• [TASK GOAL] Nothing but the lines from the one with "- Below you" through the end of the data should be set down, each exactly as written, and no picture should be included.

Before and after images
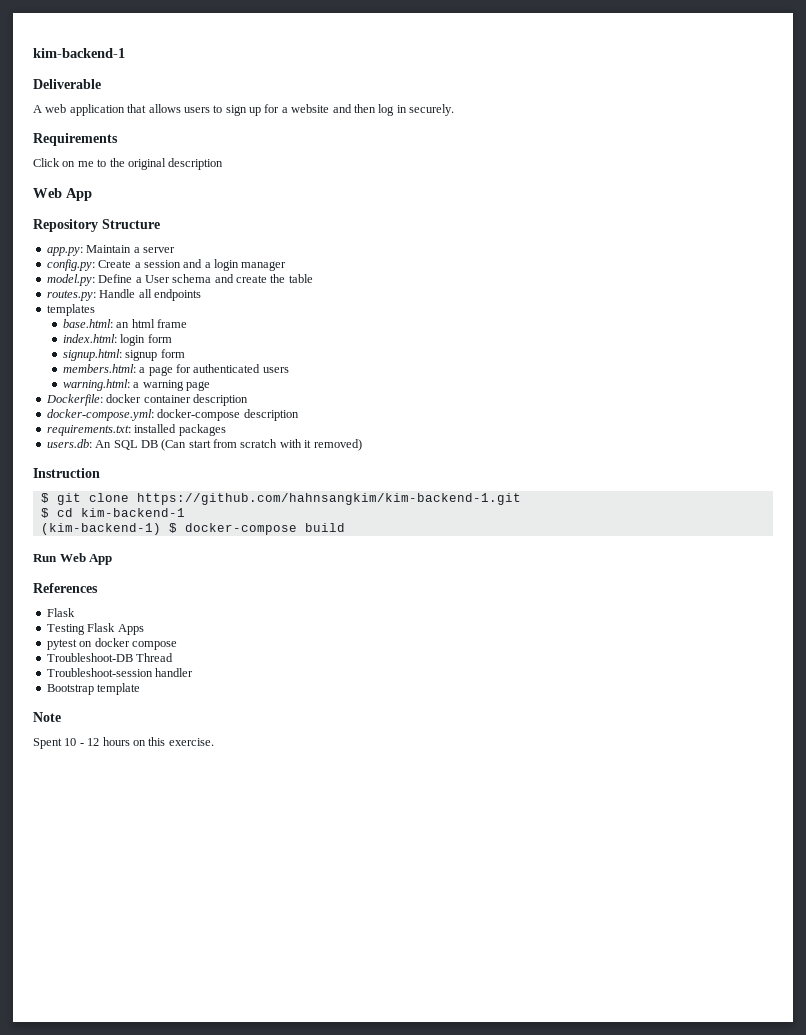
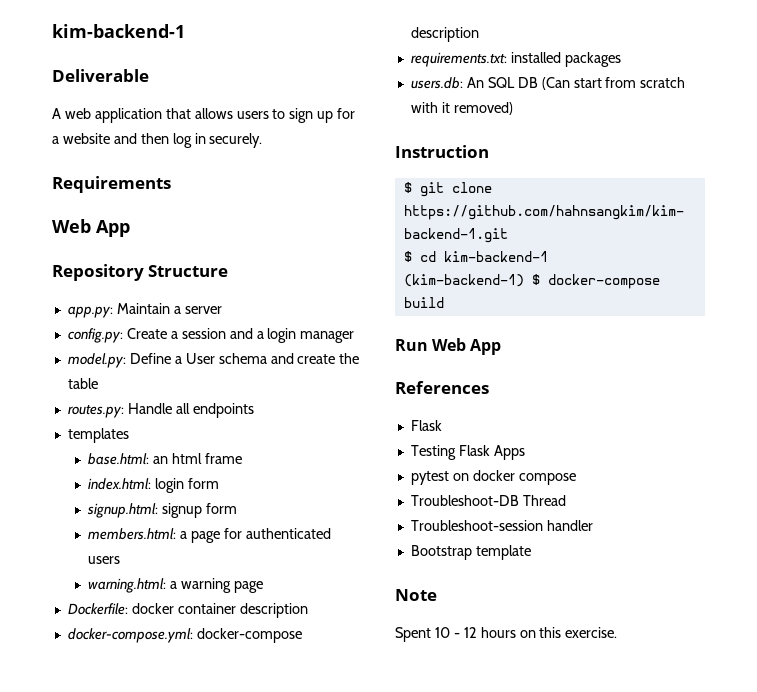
- Click on me to the original description

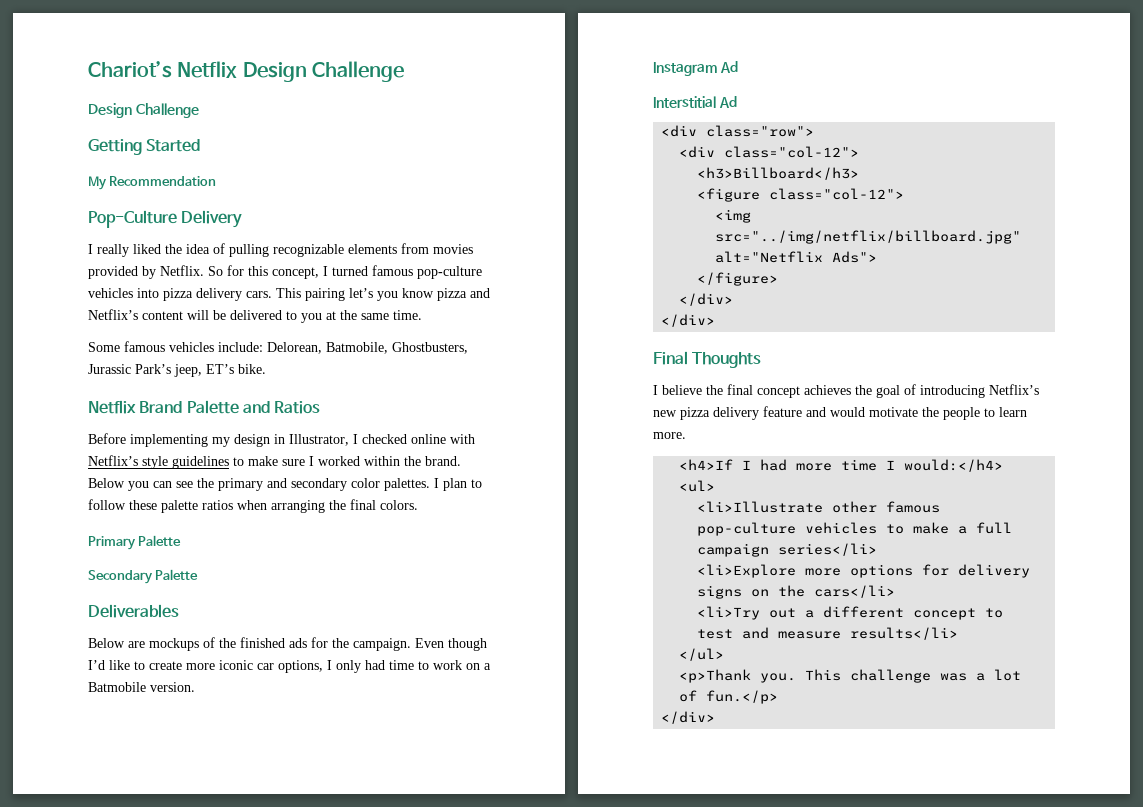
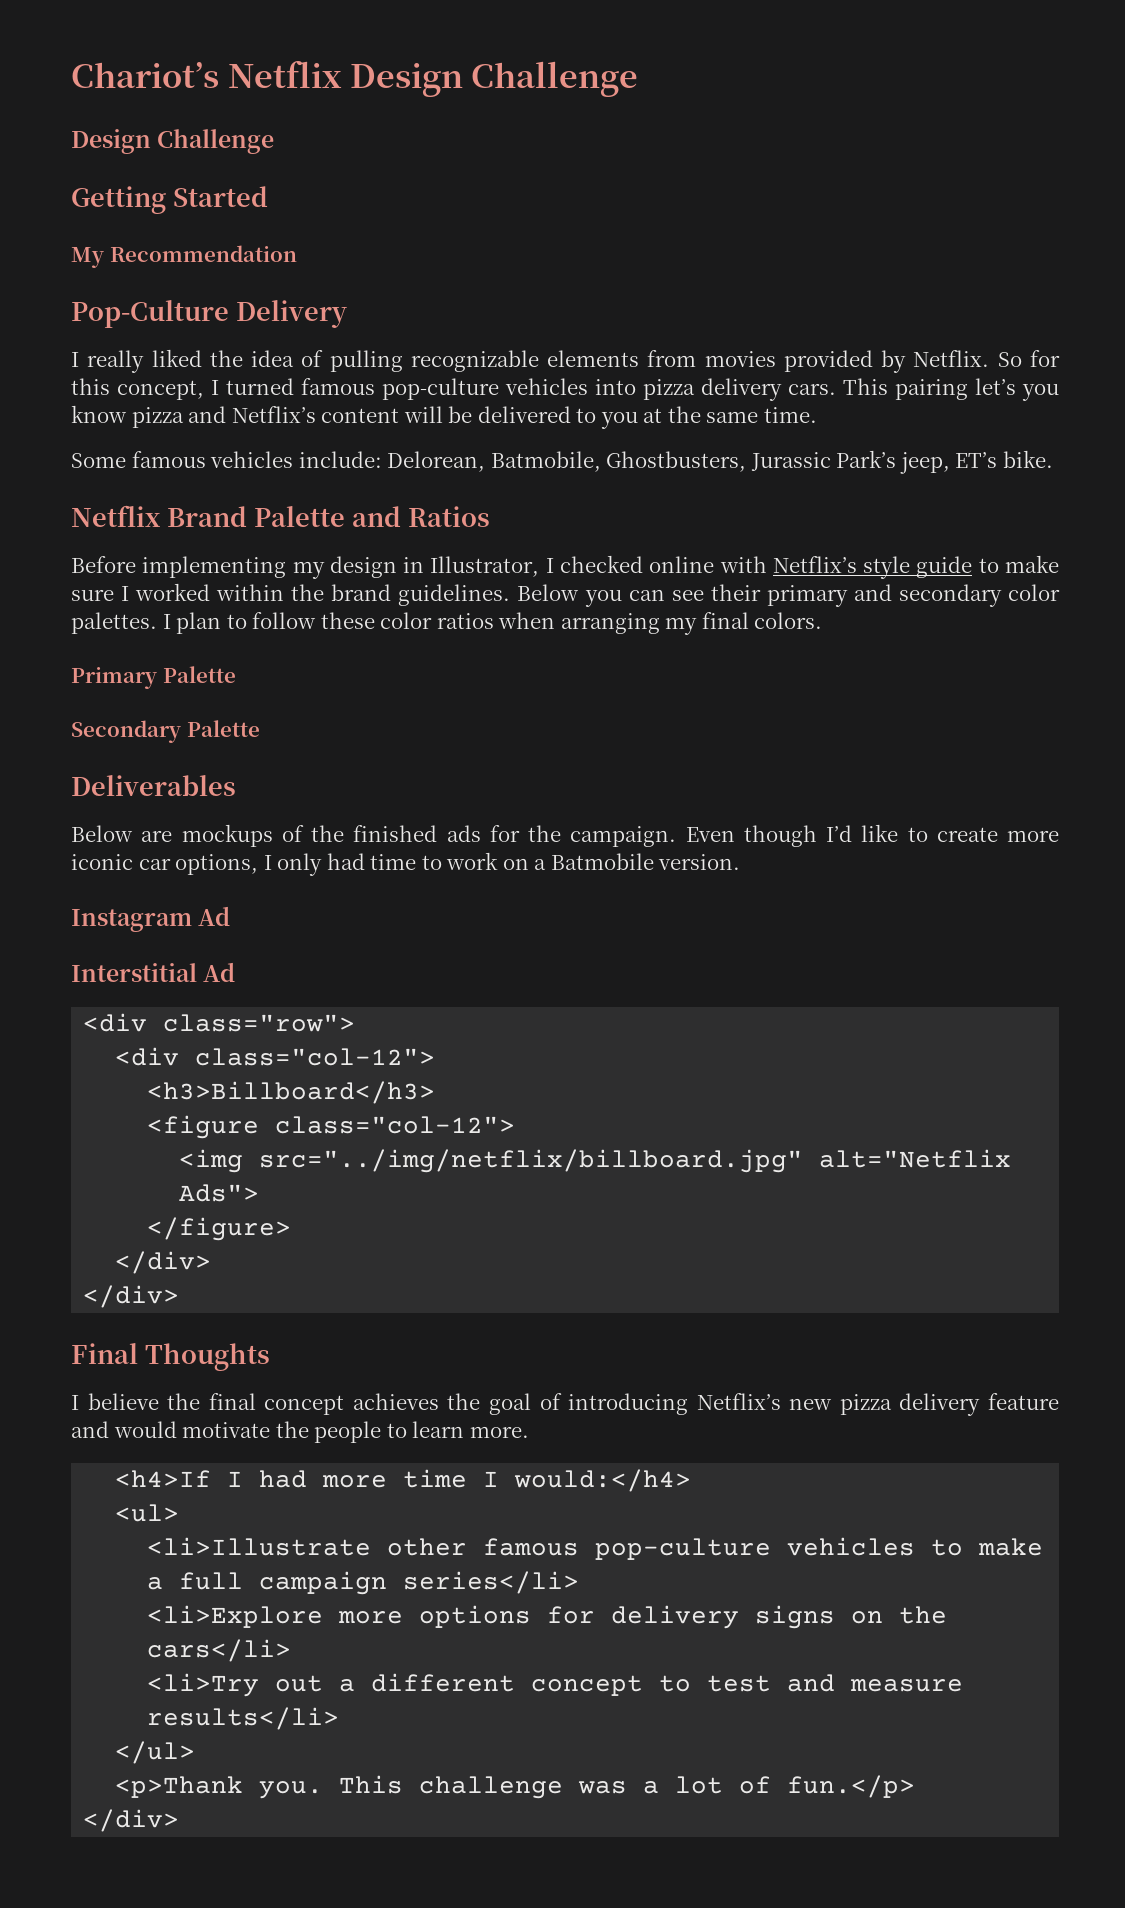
- Before implementing my design in Illustrator, I checked online with Netflix’s style guidelines to make sure I worked within the brand.
+ Before implementing my design in Illustrator, I checked online with Netflix’s style guide to make sure I worked within the brand guidelines.
- Below you can see the primary and secondary color palettes.
+ Below you can see their primary and secondary color palettes.
- I plan to follow these palette ratios when arranging the final colors.
+ I plan to follow these color ratios when arranging my final colors.

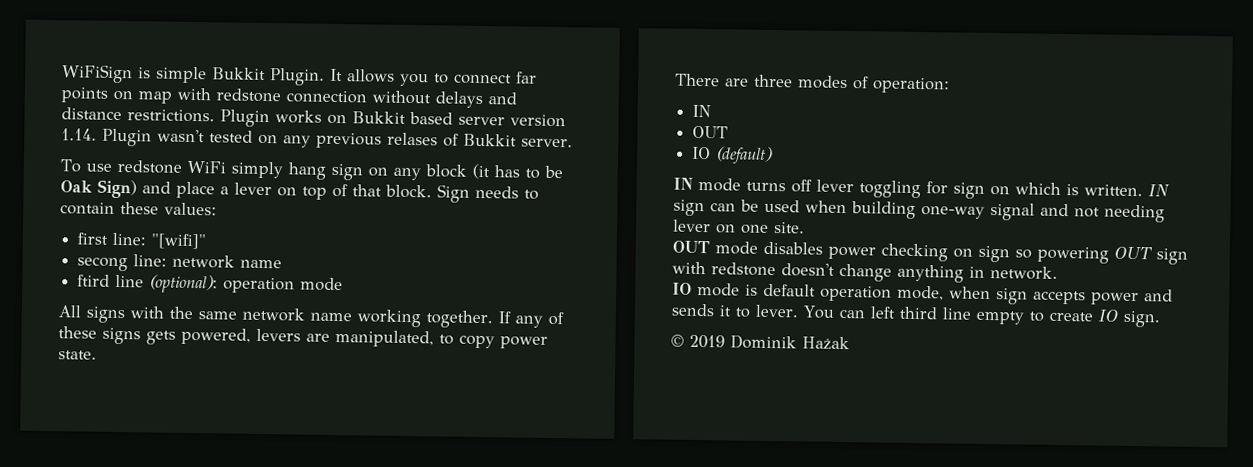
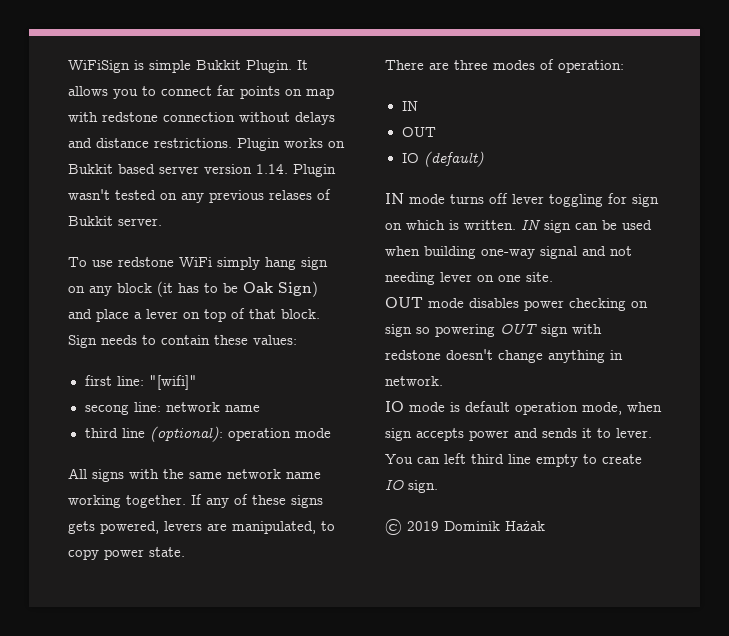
- ftird line (optional): operation mode
+ third line (optional): operation mode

• [RESULT FOR THIS EXERCISE]
- Below you can see the primary and secondary color palettes.
+ Below you can see their primary and secondary color palettes.
- I plan to follow these palette ratios when arranging the final colors.
+ I plan to follow these color ratios when arranging my final colors.

- ftird line (optional): operation mode
+ third line (optional): operation mode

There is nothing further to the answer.